Varios presupuestos teóricos y prácticos se movían al interior de lo que hoy es fundamento de nuestro colectivo. Por una parte, el joven fundador y compañero de pubertad, John Eduardo Murillo, más que actor, un hálito literario que escribía desde los doce años prodigiosas cabriolas poéticas que nos alborozaban de entusiasmo, estaba allí asegurando que el teatro debería ser un pretexto para arrojar literatura, esta boutade que niega la esencia misma de la teatralidad me sigue pareciendo un maravilloso error que quiero seguir practicando con cinismo. De otra parte, también rezago de aquellas épocas, me había rencontrado con Héctor Javier Arias quien quería practicar la música como mística, al decir de Nabokov, para “llenar las cámaras vacías de una fe”. En el punto de partida de nuestro teatro fue él quien puso las condiciones: “un actor un músico”, que hasta hoy atraviesa nuestra trayectoria. Y, finalmente, John Jairo Pineda quien desde su llegada no se fatigaba de insistir en que un teatro que no tuviera en cuenta el público infantil era un teatro mutilado, y sobre todo en un país donde los niños son inevitables ante el acontecimiento teatral.
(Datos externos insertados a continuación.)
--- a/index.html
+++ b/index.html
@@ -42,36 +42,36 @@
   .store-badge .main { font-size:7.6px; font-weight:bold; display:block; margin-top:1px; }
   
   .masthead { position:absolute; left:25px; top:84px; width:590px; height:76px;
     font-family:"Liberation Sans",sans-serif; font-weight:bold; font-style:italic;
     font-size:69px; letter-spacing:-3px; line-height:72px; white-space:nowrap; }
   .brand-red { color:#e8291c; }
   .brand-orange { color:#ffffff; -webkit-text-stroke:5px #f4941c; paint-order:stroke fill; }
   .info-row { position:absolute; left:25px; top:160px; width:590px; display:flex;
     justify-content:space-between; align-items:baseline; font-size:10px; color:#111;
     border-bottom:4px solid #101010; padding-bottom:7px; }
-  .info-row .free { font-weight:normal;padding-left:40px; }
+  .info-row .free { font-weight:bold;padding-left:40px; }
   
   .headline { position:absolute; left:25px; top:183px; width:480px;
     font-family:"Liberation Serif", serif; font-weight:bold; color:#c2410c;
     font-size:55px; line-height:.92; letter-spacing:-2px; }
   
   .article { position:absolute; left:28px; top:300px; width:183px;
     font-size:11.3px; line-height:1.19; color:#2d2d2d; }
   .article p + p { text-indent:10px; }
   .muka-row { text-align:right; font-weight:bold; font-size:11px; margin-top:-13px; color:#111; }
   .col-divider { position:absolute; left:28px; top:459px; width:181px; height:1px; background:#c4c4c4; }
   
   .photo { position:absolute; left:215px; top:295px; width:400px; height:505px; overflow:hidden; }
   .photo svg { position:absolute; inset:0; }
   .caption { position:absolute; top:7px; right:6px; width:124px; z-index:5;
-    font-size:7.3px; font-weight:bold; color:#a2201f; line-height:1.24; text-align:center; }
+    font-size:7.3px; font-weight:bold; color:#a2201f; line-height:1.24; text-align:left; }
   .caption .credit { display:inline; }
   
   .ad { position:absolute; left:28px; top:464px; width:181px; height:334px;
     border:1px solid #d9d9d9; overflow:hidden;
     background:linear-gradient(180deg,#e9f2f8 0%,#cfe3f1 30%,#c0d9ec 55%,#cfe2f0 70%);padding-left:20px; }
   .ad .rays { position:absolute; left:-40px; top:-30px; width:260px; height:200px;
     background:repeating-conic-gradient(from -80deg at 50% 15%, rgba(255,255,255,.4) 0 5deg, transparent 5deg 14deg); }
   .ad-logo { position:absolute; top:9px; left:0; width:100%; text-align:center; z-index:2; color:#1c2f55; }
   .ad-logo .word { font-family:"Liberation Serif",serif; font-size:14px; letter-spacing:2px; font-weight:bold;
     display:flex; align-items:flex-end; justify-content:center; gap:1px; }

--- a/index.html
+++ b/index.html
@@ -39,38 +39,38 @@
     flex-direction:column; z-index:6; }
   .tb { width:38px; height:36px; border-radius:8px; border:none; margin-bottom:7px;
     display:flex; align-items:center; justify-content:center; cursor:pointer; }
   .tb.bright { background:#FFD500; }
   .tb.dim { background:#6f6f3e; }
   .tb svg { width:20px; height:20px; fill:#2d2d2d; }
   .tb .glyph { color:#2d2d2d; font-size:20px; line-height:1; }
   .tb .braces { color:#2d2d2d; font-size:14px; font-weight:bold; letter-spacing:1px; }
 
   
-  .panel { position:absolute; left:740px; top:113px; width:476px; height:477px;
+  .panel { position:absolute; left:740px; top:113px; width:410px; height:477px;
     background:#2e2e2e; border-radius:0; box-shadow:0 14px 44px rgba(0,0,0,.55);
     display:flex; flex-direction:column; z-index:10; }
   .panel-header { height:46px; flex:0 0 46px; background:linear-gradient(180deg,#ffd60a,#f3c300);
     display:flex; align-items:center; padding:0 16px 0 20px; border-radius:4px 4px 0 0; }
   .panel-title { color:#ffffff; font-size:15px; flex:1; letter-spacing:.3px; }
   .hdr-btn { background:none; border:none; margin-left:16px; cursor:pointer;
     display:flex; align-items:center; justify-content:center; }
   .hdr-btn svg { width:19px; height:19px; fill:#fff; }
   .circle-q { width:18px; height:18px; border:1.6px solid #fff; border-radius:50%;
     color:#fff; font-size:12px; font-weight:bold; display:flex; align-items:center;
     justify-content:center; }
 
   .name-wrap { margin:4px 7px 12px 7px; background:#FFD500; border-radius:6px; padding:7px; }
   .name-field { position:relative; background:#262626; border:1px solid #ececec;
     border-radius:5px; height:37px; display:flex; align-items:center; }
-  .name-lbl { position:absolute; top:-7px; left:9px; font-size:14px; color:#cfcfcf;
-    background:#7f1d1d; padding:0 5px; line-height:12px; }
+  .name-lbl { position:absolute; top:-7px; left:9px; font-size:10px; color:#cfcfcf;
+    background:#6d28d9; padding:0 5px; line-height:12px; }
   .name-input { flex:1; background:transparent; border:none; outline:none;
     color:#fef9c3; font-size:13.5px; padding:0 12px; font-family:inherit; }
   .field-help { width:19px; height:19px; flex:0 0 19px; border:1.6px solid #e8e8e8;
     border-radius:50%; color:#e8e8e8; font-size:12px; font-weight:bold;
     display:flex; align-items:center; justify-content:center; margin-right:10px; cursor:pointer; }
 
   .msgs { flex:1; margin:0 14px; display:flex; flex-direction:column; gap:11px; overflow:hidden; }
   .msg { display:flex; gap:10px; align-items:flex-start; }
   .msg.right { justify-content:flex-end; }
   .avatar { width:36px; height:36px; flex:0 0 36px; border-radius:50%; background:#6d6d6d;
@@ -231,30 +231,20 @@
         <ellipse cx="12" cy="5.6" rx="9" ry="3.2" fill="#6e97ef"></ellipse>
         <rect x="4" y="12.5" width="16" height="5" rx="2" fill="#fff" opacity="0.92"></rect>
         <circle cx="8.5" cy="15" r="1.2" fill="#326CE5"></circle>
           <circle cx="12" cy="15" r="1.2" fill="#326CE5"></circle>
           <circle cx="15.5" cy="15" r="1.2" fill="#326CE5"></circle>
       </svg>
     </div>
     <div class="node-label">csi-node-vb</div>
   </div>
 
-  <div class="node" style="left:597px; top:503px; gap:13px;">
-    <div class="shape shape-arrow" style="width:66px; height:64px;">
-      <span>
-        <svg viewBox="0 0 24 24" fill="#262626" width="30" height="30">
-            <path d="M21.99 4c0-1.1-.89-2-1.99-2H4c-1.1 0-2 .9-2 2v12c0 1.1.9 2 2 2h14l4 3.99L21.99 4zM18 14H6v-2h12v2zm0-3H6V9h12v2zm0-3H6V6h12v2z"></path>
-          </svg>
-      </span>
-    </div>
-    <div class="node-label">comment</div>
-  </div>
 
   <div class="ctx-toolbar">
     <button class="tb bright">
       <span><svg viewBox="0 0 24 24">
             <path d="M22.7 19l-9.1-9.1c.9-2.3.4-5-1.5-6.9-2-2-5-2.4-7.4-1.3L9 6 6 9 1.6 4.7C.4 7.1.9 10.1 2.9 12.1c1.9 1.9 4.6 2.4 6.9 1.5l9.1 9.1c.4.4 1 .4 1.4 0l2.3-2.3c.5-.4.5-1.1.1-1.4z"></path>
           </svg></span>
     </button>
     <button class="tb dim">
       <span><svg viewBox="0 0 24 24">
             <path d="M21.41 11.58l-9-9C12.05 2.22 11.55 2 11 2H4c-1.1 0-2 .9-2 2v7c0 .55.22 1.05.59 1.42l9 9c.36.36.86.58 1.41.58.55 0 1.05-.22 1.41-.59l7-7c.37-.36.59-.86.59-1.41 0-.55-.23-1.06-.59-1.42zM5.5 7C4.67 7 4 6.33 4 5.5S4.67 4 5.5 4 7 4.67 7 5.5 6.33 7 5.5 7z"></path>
En Europa los niños nacen en hospitales, en la América Latina en plazas.
Fue así como él mismo implementó y dirigió teatro infantil a partir de los títeres. La primera obra La comedia de Facundina, híbrido incipiente resultado de un taller intensivo impartido por el legendario titiritero “Tío Conejo”, y la posterior influencia de lo que habíamos visto de La Libélula Dorada con su sorprendente Isla Acracia. La humilde obrita se alcanzó a estrenar meses después con un extenso periplo por escuelitas y barrios. Nuestra fertilidad envigadeña (también nos bañamos en La Ayurá) arrojó a continuación un sainete de la Galería dramática salesiana: La estatua de Pablo Anchoa, contundente juego de entradas y salidas con el característico sartal de disparates y enredos. Cómo nos divertíamos.
Con estos tres montajes el Teatro Matacandelas había sentado las bases de un teatro abierto, popular, de gran versatilidad, que cumpliera la premisa de ofrecer a una parte de la población su primer encuentro grato con el teatro. De paso le estaba ofreciendo al actor en formación un kilometraje bastante apreciable. Creo que de esas tres obras se hicieron en el transcurso de pocos años alrededor de quinientas representaciones, algo significativo para un grupo juvenil vocacional.
Aislado, descontextualizado, el Teatro Matacandelas no era un colectivo surgido como expresión de un movimiento teatral, era más bien una especie de profundización de la aventura colegial.
Catorce obras y siete años de peregrinaje. Nos hartamos de tanta calle, tanto grito, tanta amígdala averiada. Decidimos iniciar una nueva etapa de laboratorio donde las pesquisas se orientaran hacia otras direcciones. Pero esa, querido Billy Wilder, es otra historia.